CODEWITHSUNDEEP
mysqlarraysbashfunction
OnlyDean
OnlyDean

Reputation: 1039

Use MySQL output as input for BASH function in a loop

Let's say I have a MySQL table animals with columns id, name and 3 rows: 

1, Mountain Goat
2, Angry Chicken
3, Weird Llama

If I run the command animals=$(mysql -u root -e 'SELECT name FROM animals'), I get the result Mountain Goat Angry Chicken Weird Llama.

If I hard code the animals into the array animals=("Mountain Goat" "Angry Chicken" "Weird Llama"), and then try to access the second entry of the array with the command echo ${animals[1]}, I get the output Angry, not "Angry Chicken".

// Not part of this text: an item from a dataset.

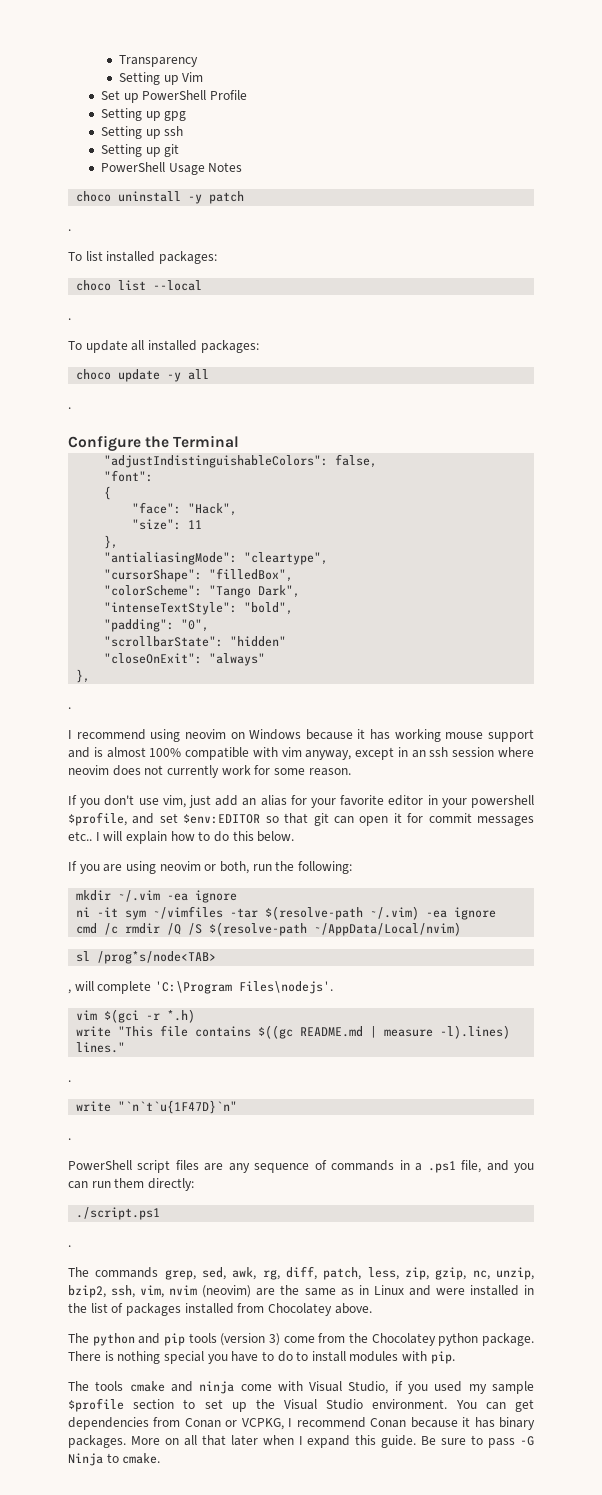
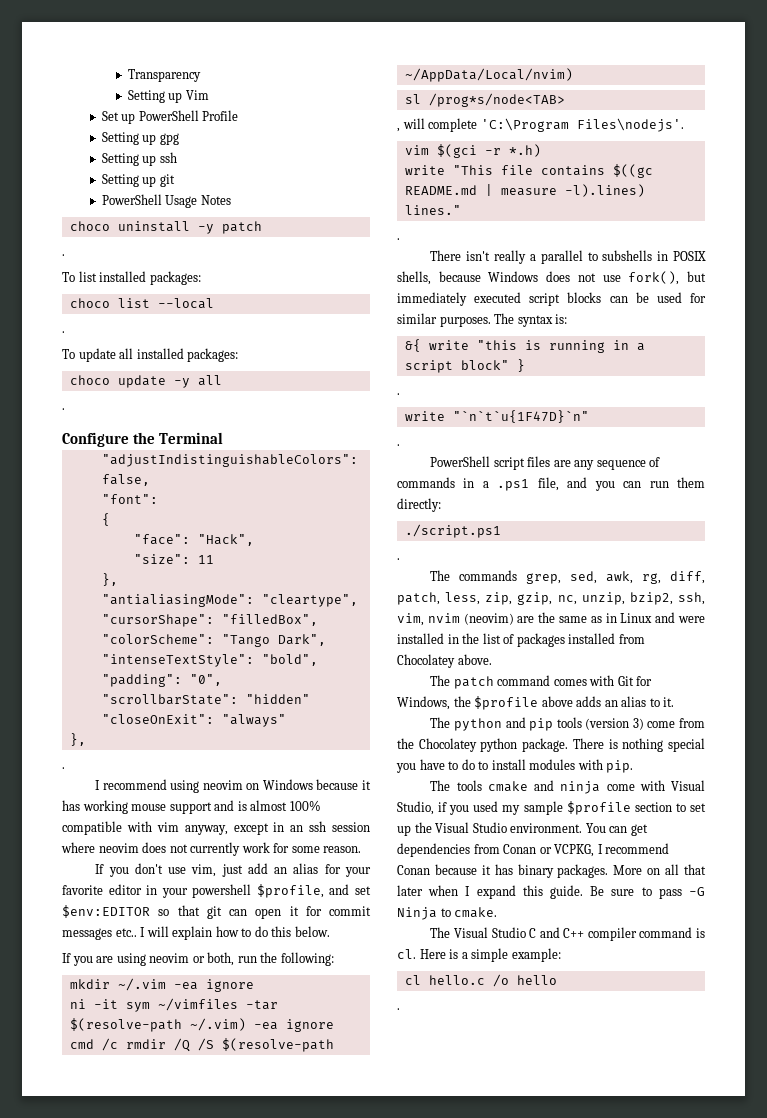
(71, 1081) none -> [430,250,706,264] [397,271,706,285] [397,292,706,306] [397,313,568,327] [404,339,645,353] [404,359,525,373] [397,393,400,395] // There isn't really a parallel to subshells in POSIX shells, because Windows does not use fork(), but immediately executed script blocks can be used for similar purposes. The syntax is: // &{ write "this is running in a script block" } // .
(372, 1308) none -> [430,675,653,689] [397,696,675,710] // The patch command comes with Git for Windows, the $profile above adds an alias to it.
(161, 1458) none -> [430,927,705,941] [397,948,561,962] [404,974,557,987] [397,1008,400,1010] // The Visual Studio C and C++ compiler command is cl. Here is a simple example: // cl hello.c /o hello // .

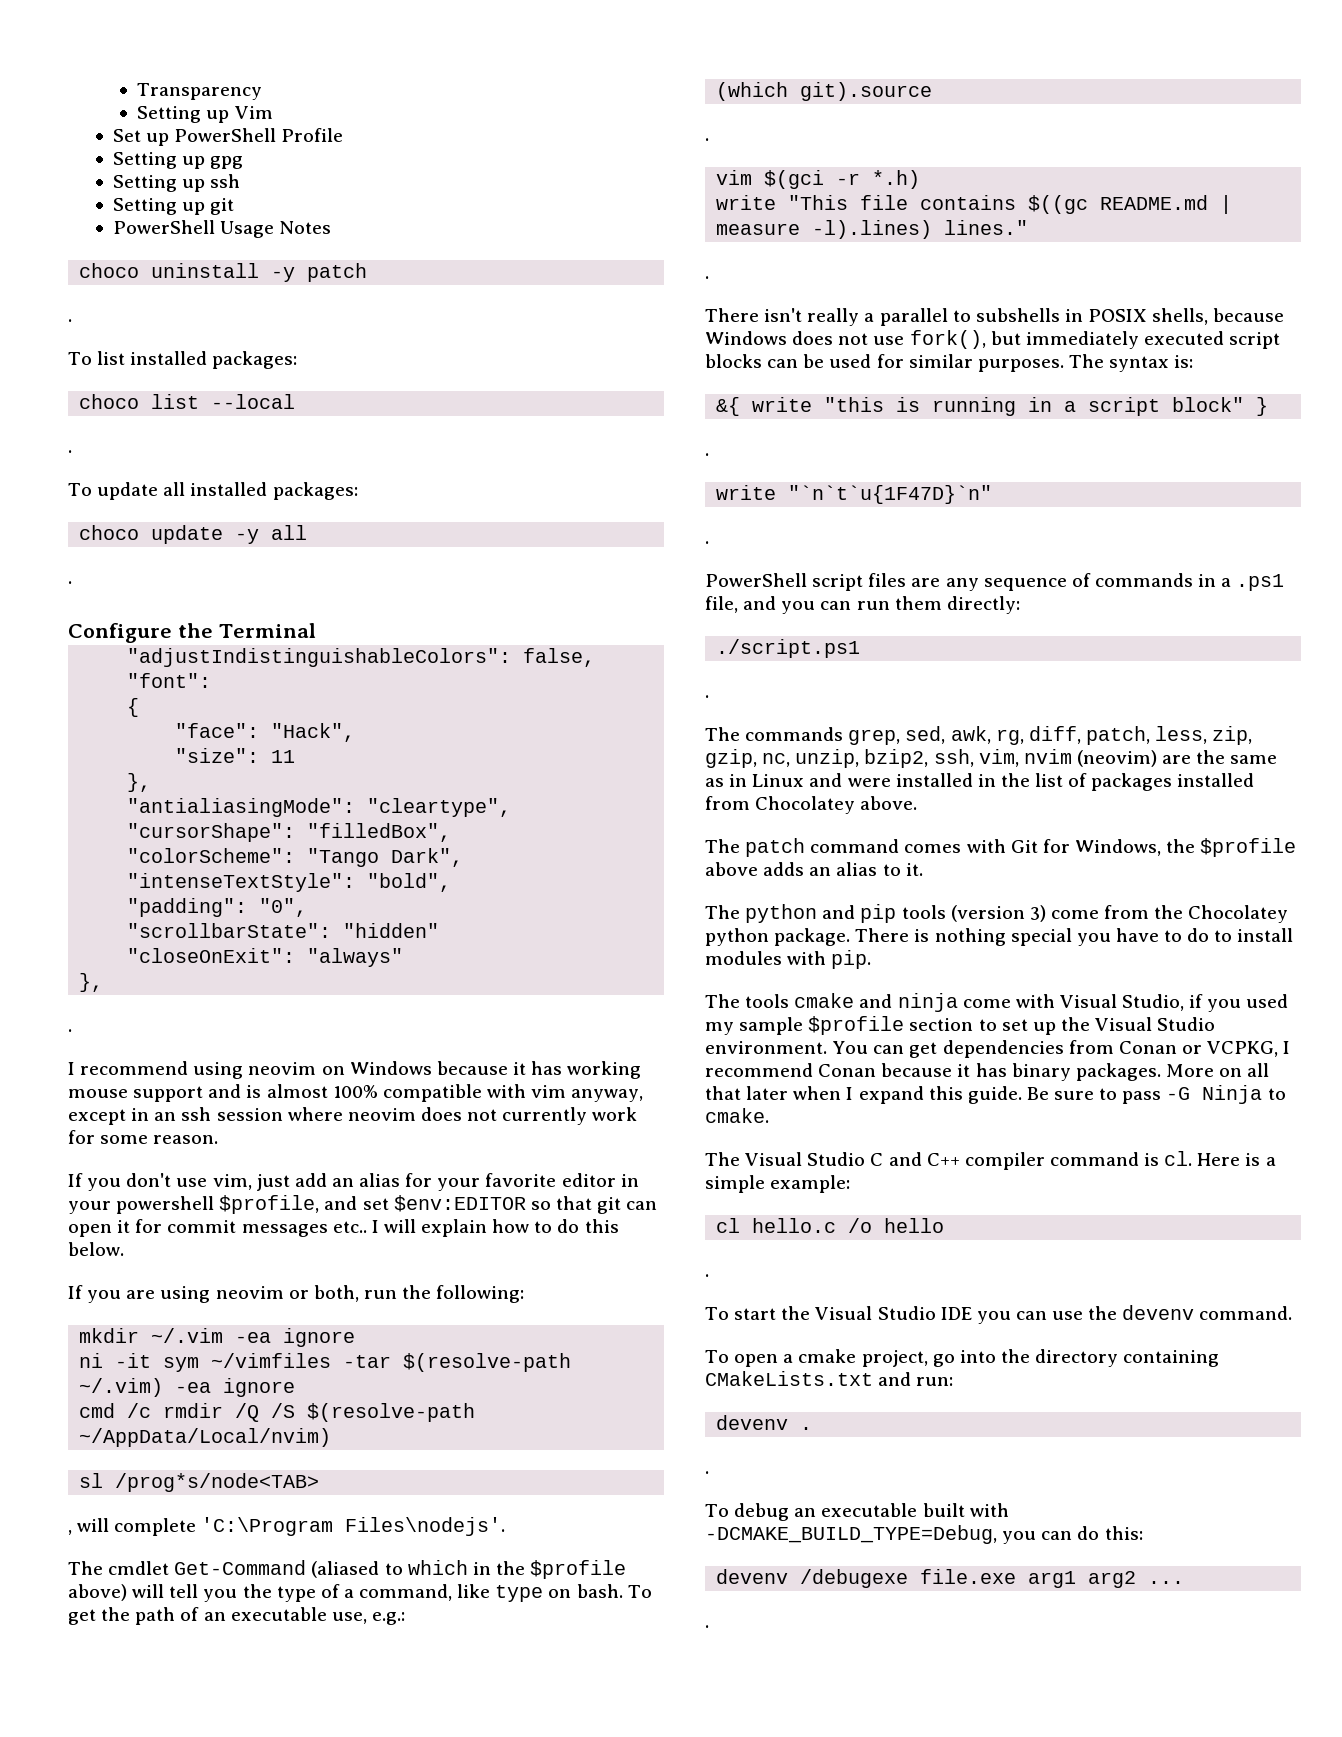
(684, 125) none -> [68,1560,627,1579] [68,1584,652,1602] [68,1607,405,1625] [716,82,933,101] [705,138,709,141] // The cmdlet Get-Command (aliased to which in the $profile above) will tell you the type of a command, like type on bash. To get the path of an executable use, e.g.: // (which git).source // .
(400, 1009) none -> [705,1305,1293,1324] [705,1349,1220,1367] [705,1371,954,1386] [716,1415,813,1430] [705,1471,709,1474] [705,1503,1009,1521] [705,1525,1143,1544] [716,1569,1185,1588] [705,1625,709,1628] // To start the Visual Studio IDE you can use the devenv command. // To open a cmake project, go into the directory containing CMakeLists.txt and run: // devenv . // . // To debug an executable built with -DCMAKE_BUILD_TYPE=Debug, you can do this: // devenv /debugexe file.exe arg1 arg2 ... // .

Ultimately what I want is the pass each value animals.name into a function in BASH. See the sample script below.

#!/bin/bash
animals=$(mysql -u root -e 'SELECT name FROM animals')
function showAnimal {
    echo "Wow, look at the "$1"!";
}
for i in $animals; do
    showAnimal ${animals[$i]}
done
showAnimal

And get the following results:

Wow, look at the Mountain Goat!
Wow, look at the Angry Chicken!
Wow, look at the Weird Llama!

Upvotes: 1

Views: 489

Answers (1)

Jiri Valenta
Jiri Valenta

Reputation: 540

The problem is that you're trying to (incorrectly) treat animals as an array when it is a simple variable.

If you run the script with bash -x you will see that you are calling the showAnimal function with all of the animals as parameters, instead of passing the animals to the function one by one.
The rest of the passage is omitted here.